Alguno de los que salían de aquel infierno decía que allí había por lo menos veinte mil asistentes. Lógico, había pasado tanto miedo que diez mil se le hacían pocos. Sin embargo, la medida de cerrar el metro a la medianoche afectará a veinticuatro mil viajeros (según datos de la propia Consejería de Transportes de la Comunidad de Madrid), considerada una cifra residual.
Estoy mezclando churras con merinas, lo sé, pero sólo quiero incidir en lo variables que son las cifras según la percepción de cada cual. Un par de imágenes más: cuando un equipo de fútbol modesto sube a primera, suele invadirse el terreno de juego por una parte de los aficionados (que no son todos los que ocupaban las gradas). Pongamos una media de diez mil espectadores y que bajen al campo tres mil (en las imágenes raras veces se ve el césped tras la invasión), ¿no son muchos menos que los que estarían en el Madrid Arena y sin embargo las medidas de un campo de fútbol exceden a las de este recinto? En la ceremonia de inauguración de los Juegos Olímpicos de Pekín, hubo dos mil tamborileros con sus respectivos tambores atronando en una imagen que seguramente recordéis. Y el estadio era inmenso.
El ejemplo más tradicional de esto que cuento son las manifestaciones, donde la diferencia entre las cifras de los convocantes y las de las autoridades suelen ser llamativas. Bueno, llamativas cuando difieren en veinte mil asistentes, cuando unos dicen que han ido cincuenta mil y los otros millón y medio... Diferencia de percepciones, vamos.

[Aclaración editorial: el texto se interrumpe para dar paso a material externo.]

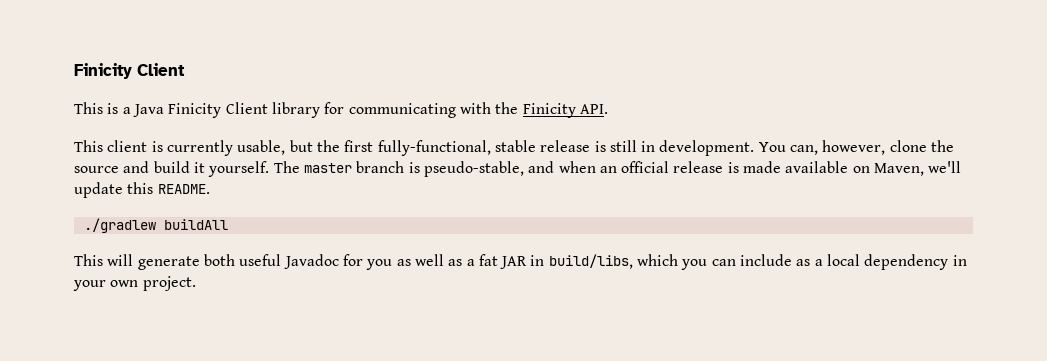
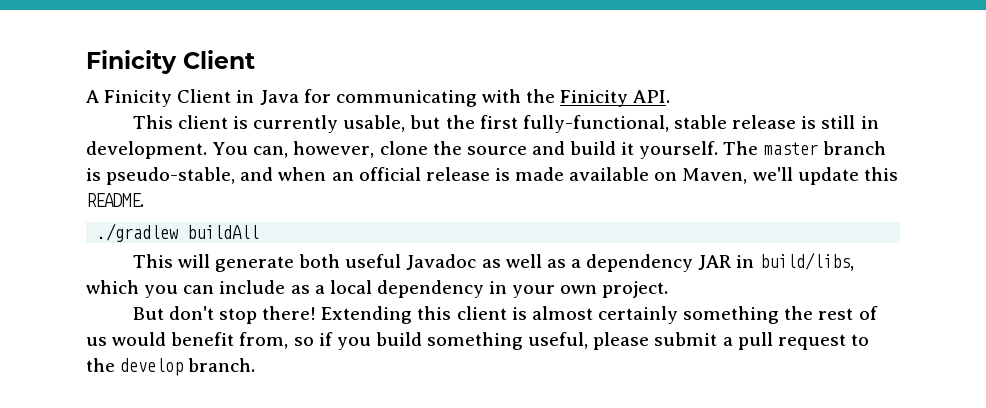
[74,102,320,118] This is a Java Finicity Client library -> [86,89,299,107] A Finicity Client in Java
[342,254,393,270] for you -> (477, 262) none
[478,254,498,266] fat -> [586,254,694,272] dependency
(196, 283) none -> [132,306,878,324] [86,332,869,350] [86,358,256,376] // But don't stop there! Extending this client is almost certainly something the rest of us would benefit from, so if you build something useful, please submit a pull request to the develop branch.

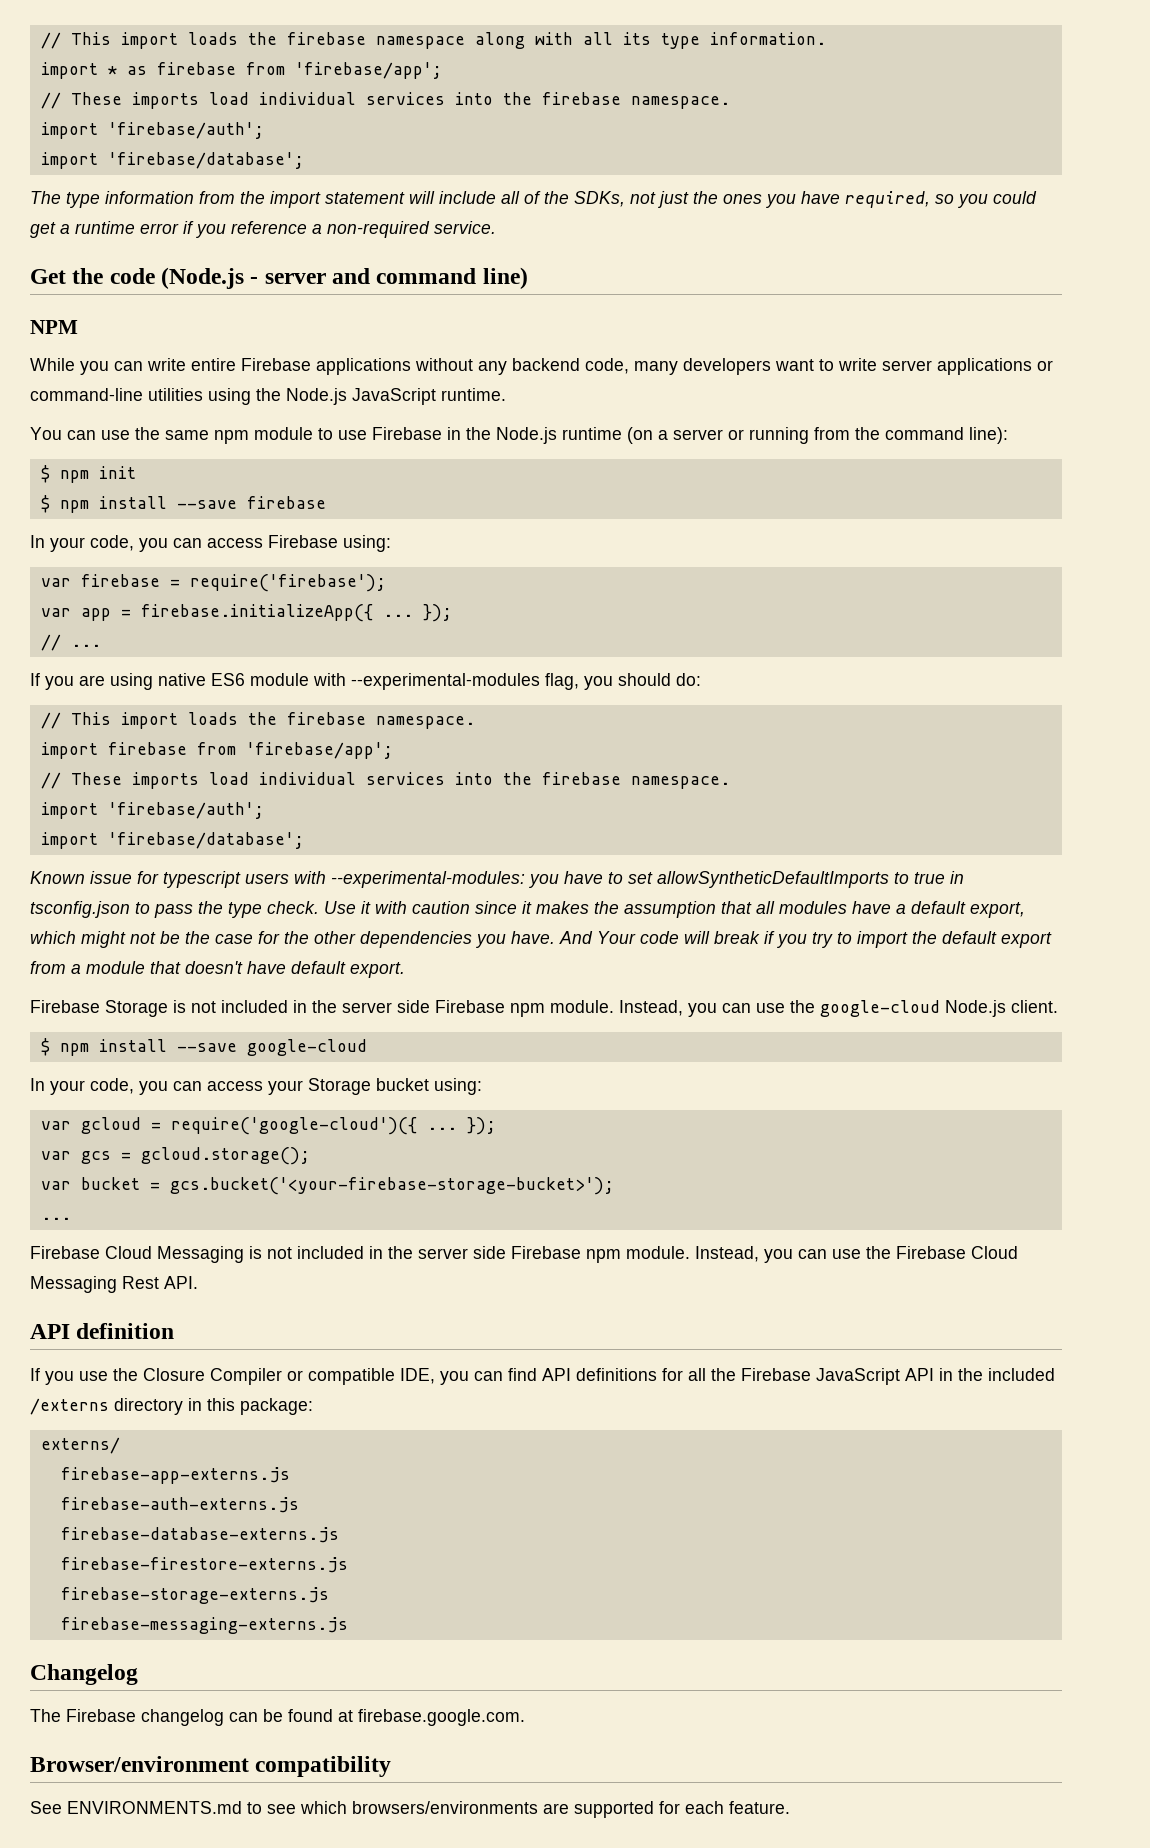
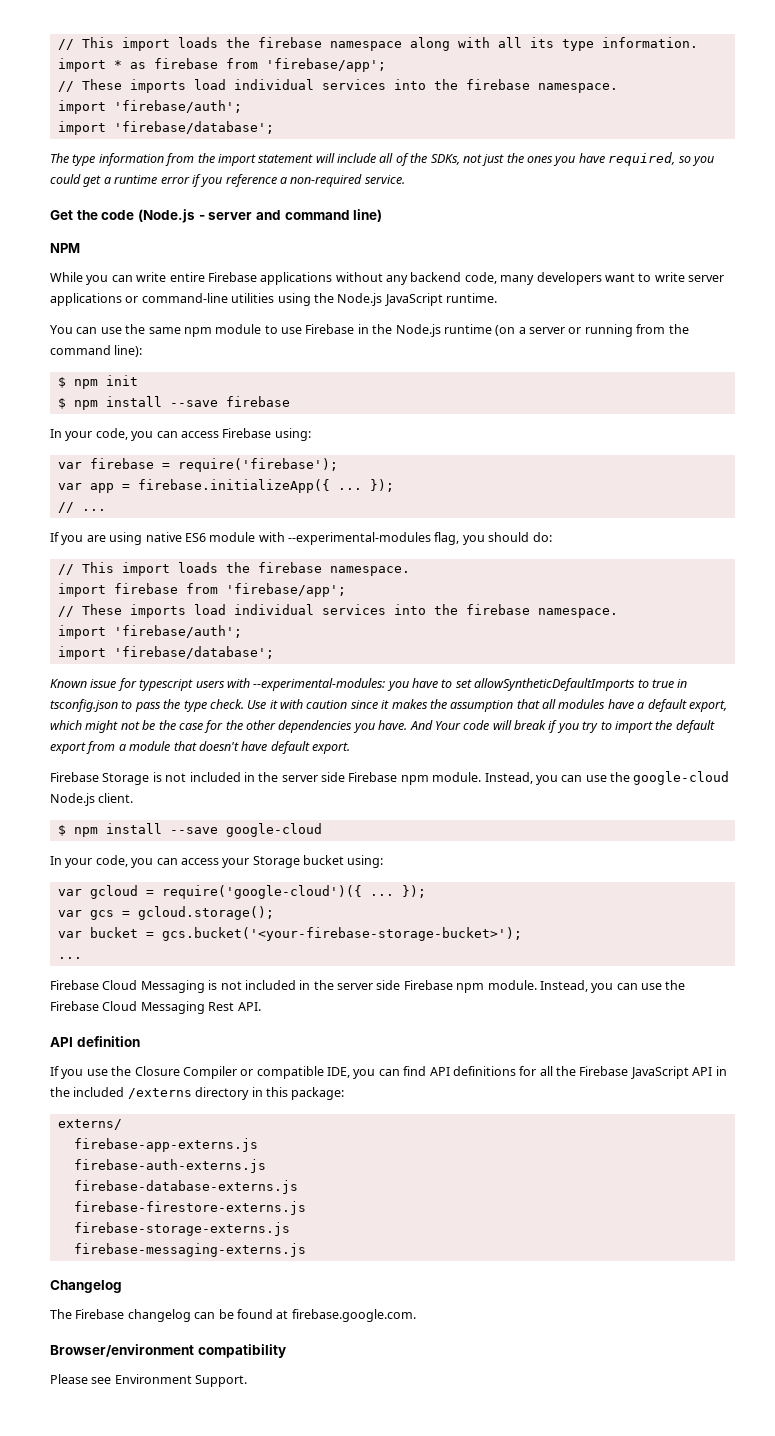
[30,1801,790,1818] See ENVIRONMENTS.md to see which browsers/environments are supported for each feature. -> [50,1374,248,1387] Please see Environment Support.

Pero mi objetivo real es llamar la atención sobre el siguiente hecho:
- hemos dicho que para una fiesta donde iba a haber alcohol y drogas (¿alguien cree en serio que no las hubo?) y diez mil personas enfervorecidas, las medidas de seguridad requeridas eran X ( no me las sé y tampoco quiero buscarlas); según los periódicos, había 38 vigilantes privados y 12 policias municipales.
- en la primera manifestación del 25-S "toma el congreso", cuya participación fue cifrada por el propio gobierno en seis mil personas y no se suponía a priori que hubiera ninguna sustancia estupefaciente involucrada (ni se hizo mención posterior alguna, salvo si consideramos sustancia la indignación, claro), las dotaciones de antidisturbios fueron cuantiosas (en Público se hablaba de 1350; me bastan la mitad para dar colorido a mi texto). Pero claro, aquellos querían dar un golpe de estado.
- en la segunda manifestación del 27-O y ya con el nombre de "rodea el congreso", cuya participación fue cifrada por el gobierno en 3000 personas (y tampoco había indicio previo de sustancias euforizantes, salvo, claro está, los ínclitos y desabridos megáfonos), las dotaciones de antidisturbios superaban el millar. Aquí ya no había golpe de estado ni leches.
Luego algo me falla. O bien en esas manifestaciones se han pasado con la seguridad, o bien se exigen pocas medidas en cualquier otro tipo de evento multitudinario, por lo que lo ocurrido en la noche de Halloween podría repetirse en cualquier momento. Y hablaría bien a las claras del auténtico celo que en nuestra seguridad ponen quienes tienen que velar por ella. Porque recuerdo (a quien quiera recordar) que uno de los argumentos más esgrimidos para condicionar la participación de la opinión pública en esas manifestaciones es el excesivo gasto que supone para las arcas del estado la movilización de tanto policía. Y en esto no mienten: cuando no se trata de su propia seguridad, les basta con cincuenta seguratas (los municipales, en ocasiones y por desgracia, se comportan como tales).
Claro que también puede ser que yo, embriagado por mi chistecito del principio, haya utilizado la palabra percepción en vez de interés, que resultaría mucho más esclarecedora.